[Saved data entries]

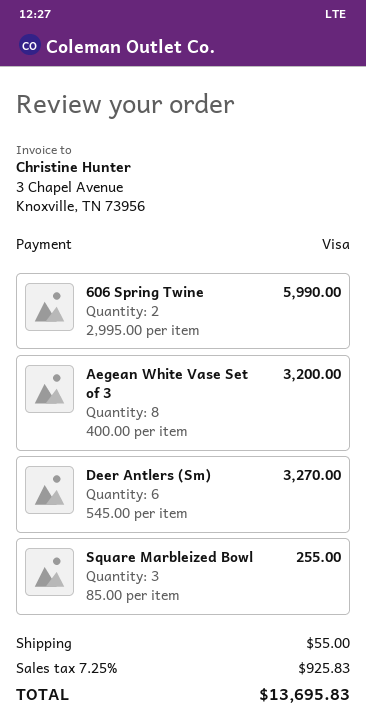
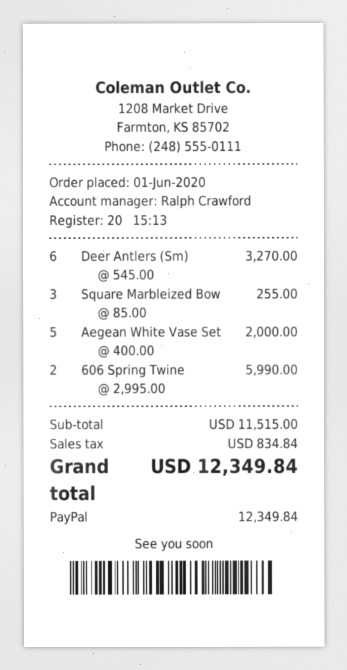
payment method: Visa -> PayPal
Aegean White Vase Set of 3: 8 x 400.00 = 3200.00 -> 5 x 400.00 = 2000.00
shipping: 55.00 -> none
tax: 925.83 -> 834.84
total: 13695.83 -> 12349.84

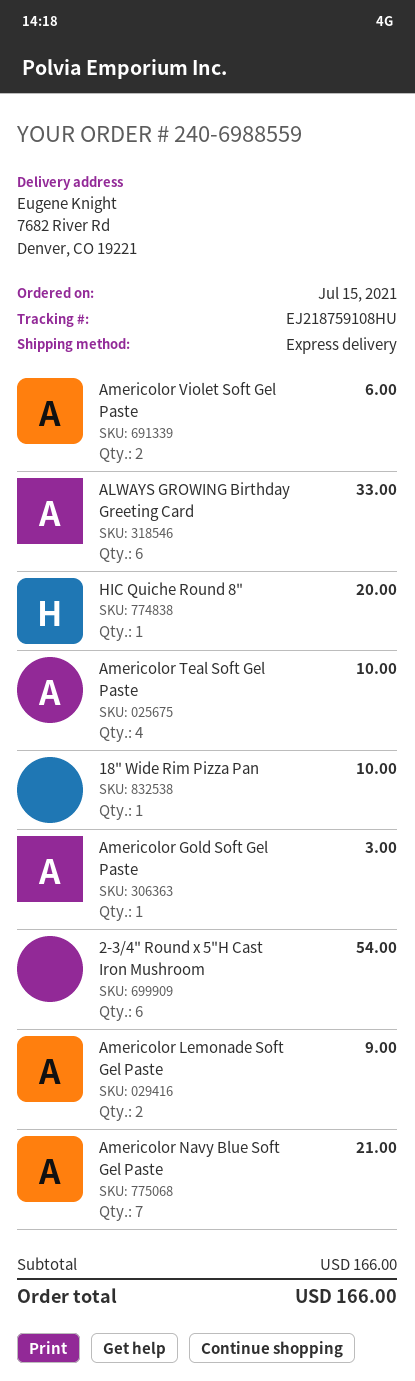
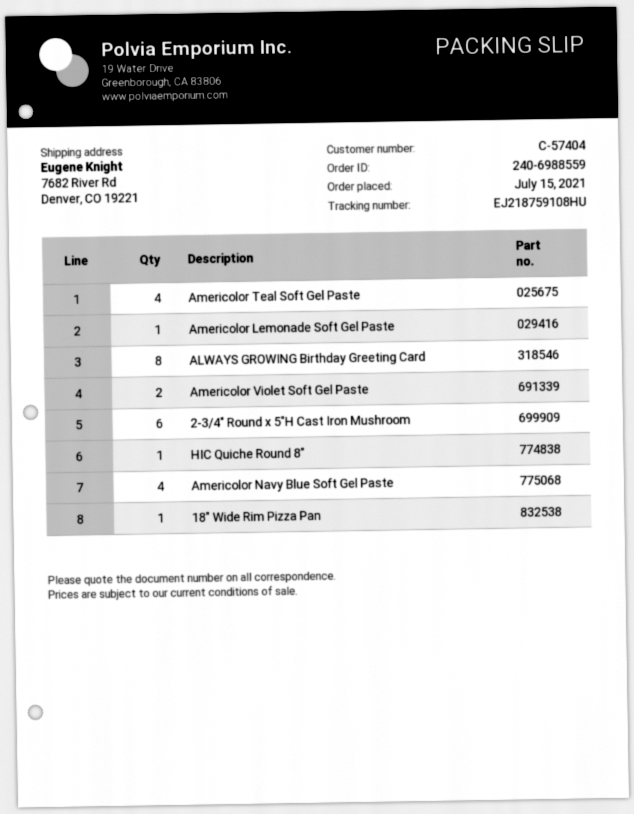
ALWAYS GROWING Birthday Greeting Card: 6 -> 8
Americolor Gold Soft Gel Paste: 1 -> none
Americolor Lemonade Soft Gel Paste: 2 -> 1
Americolor Navy Blue Soft Gel Paste: 7 -> 4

## TASK
With the images omitted, retype the records above exactly.

## THE COMPLETED TASK
payment method: Visa -> PayPal
Aegean White Vase Set of 3: 8 x 400.00 = 3200.00 -> 5 x 400.00 = 2000.00
shipping: 55.00 -> none
tax: 925.83 -> 834.84
total: 13695.83 -> 12349.84

ALWAYS GROWING Birthday Greeting Card: 6 -> 8
Americolor Gold Soft Gel Paste: 1 -> none
Americolor Lemonade Soft Gel Paste: 2 -> 1
Americolor Navy Blue Soft Gel Paste: 7 -> 4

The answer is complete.